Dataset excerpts
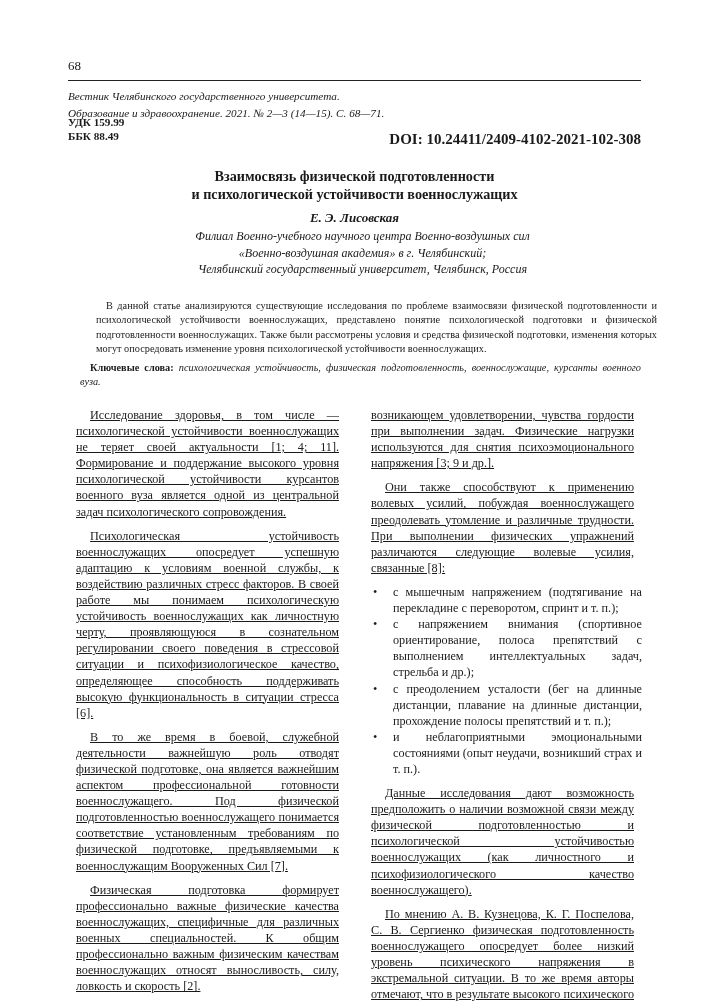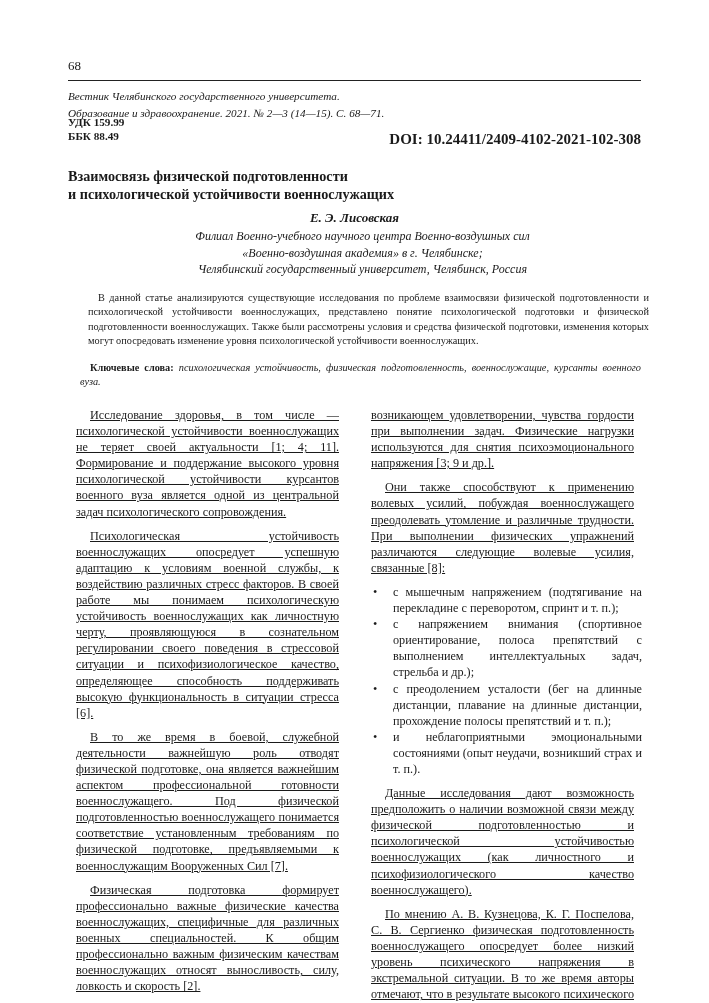"Взаимосвязь физической подготовленности" .title { text-align: left -> center }
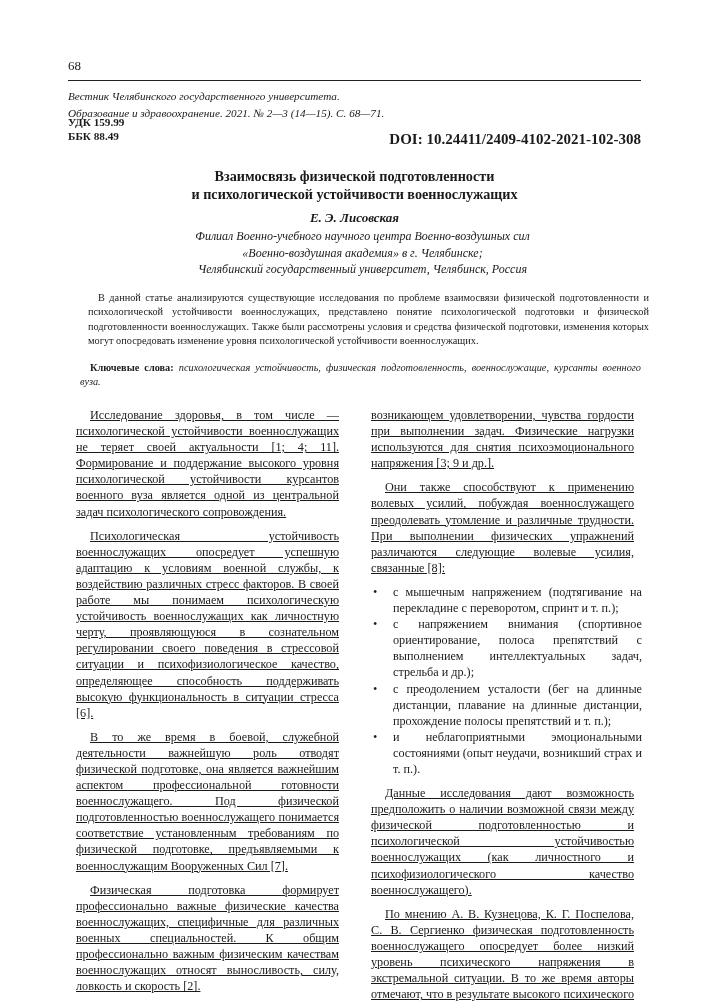"«Военно-воздушная академия» в г." div { text: Челябинске -> Челябинский }
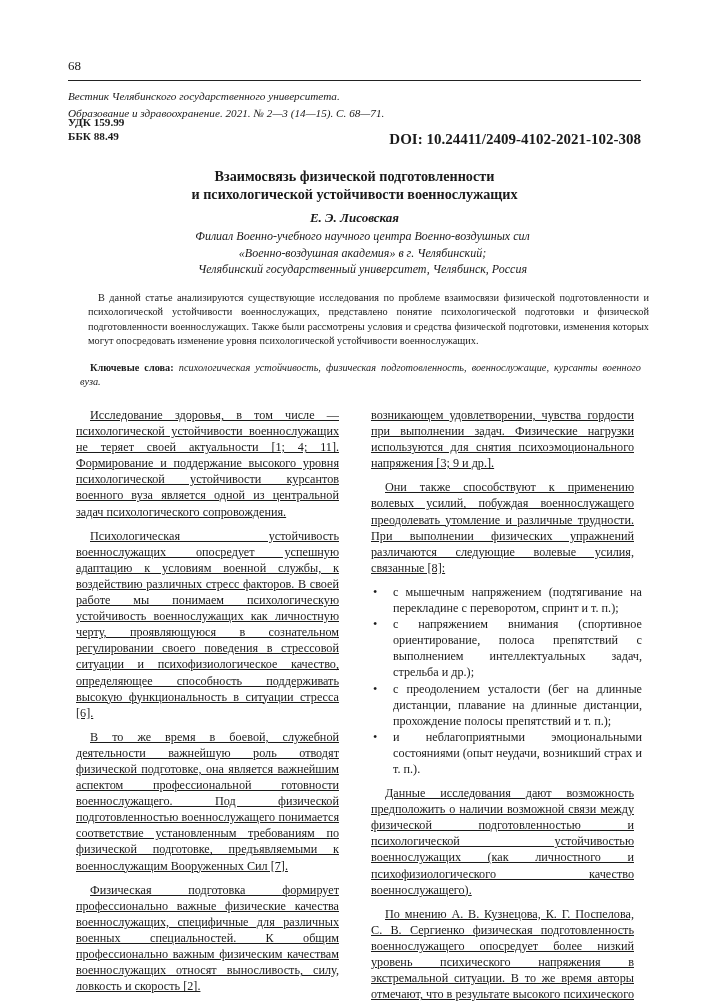"В данной статье анализируются" .abstract { margin: 8px -> 16px }
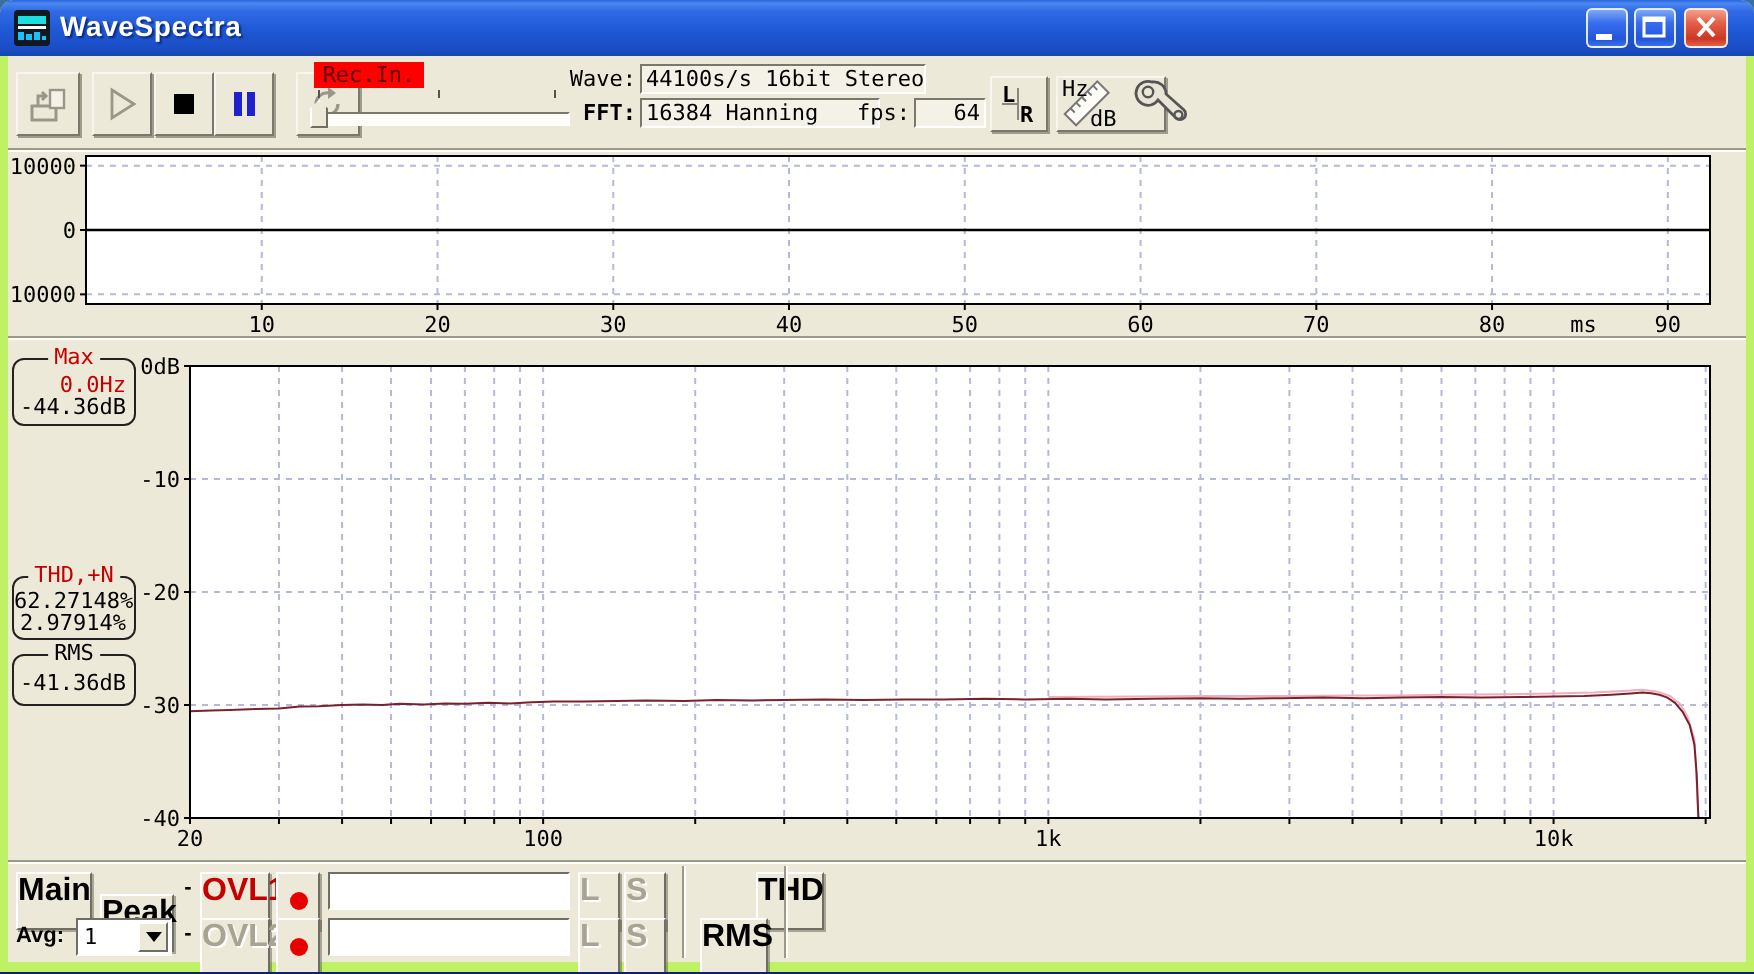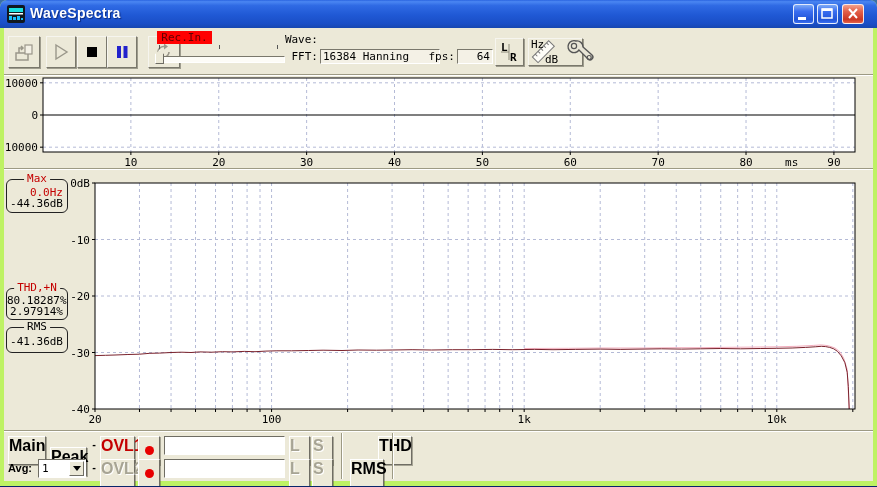"44100s/s 16bit Stereo" div.tb-field { html: none -> <div>44100s/s 16bit Stereo</div> }
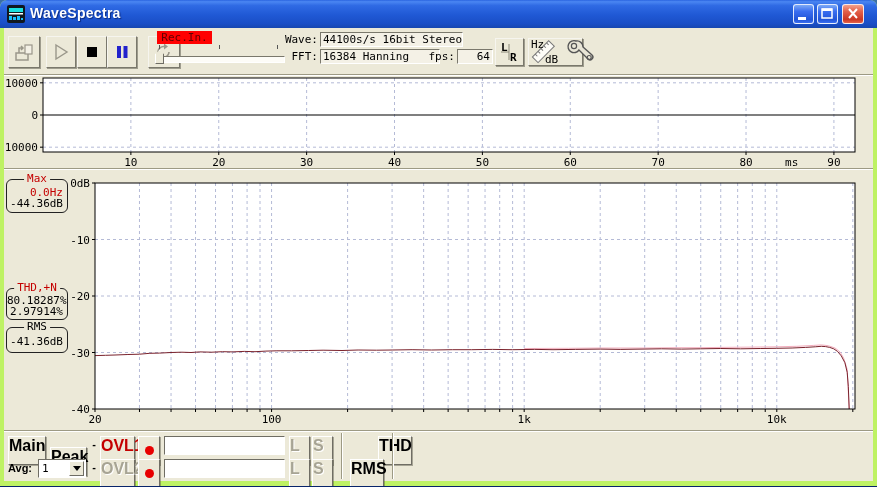"FFT:" div.tb-label { font-weight: none -> bold }
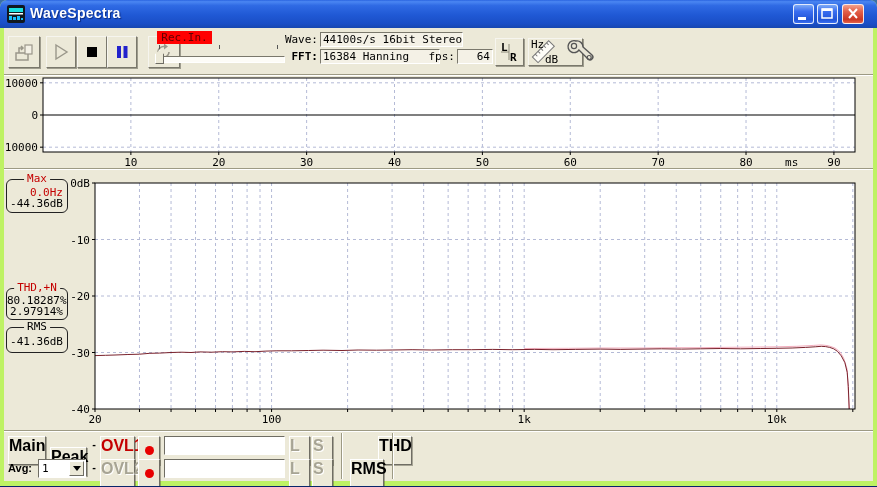"80.18287%" div.val { text: 80.18287% -> 62.27148% }
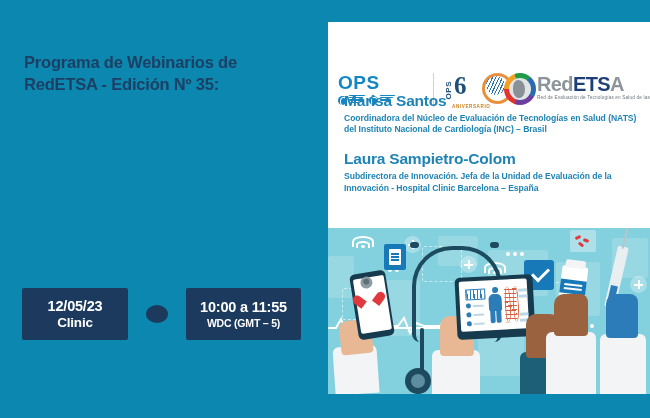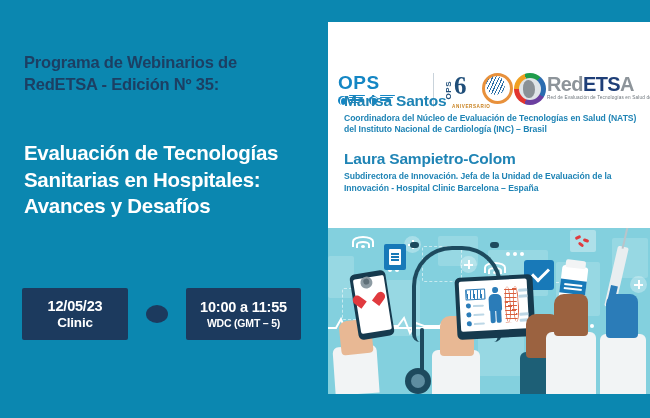"RedETSA" .retsa { left: 186px -> 176px }
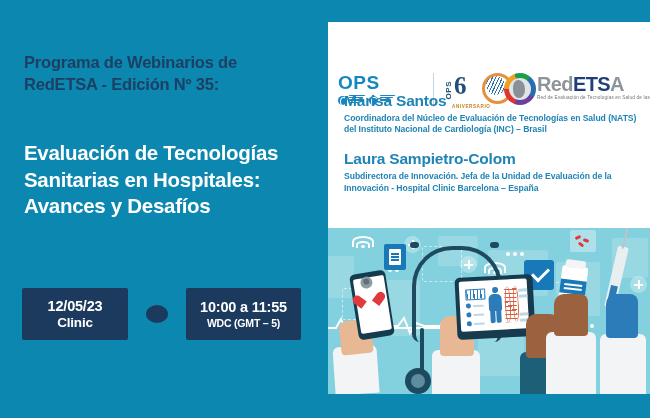"Evaluación de Tecnologías Sanitarias en" div.maintitle { html: <div>Evaluación de Tecnologías Sanitarias en Hospitales: Avances y Desafíos</div> -> none }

ASSIGNMENT
Omit every picture, then write out the entries above exactly.

TASK RESPONSE
"Взаимосвязь физической подготовленности" .title { text-align: left -> center }
"«Военно-воздушная академия» в г." div { text: Челябинске -> Челябинский }
"В данной статье анализируются" .abstract { margin: 8px -> 16px }
"44100s/s 16bit Stereo" div.tb-field { html: none -> <div>44100s/s 16bit Stereo</div> }
"FFT:" div.tb-label { font-weight: none -> bold }
"80.18287%" div.val { text: 80.18287% -> 62.27148% }
"RedETSA" .retsa { left: 186px -> 176px }
"Evaluación de Tecnologías Sanitarias en" div.maintitle { html: <div>Evaluación de Tecnologías Sanitarias en Hospitales: Avances y Desafíos</div> -> none }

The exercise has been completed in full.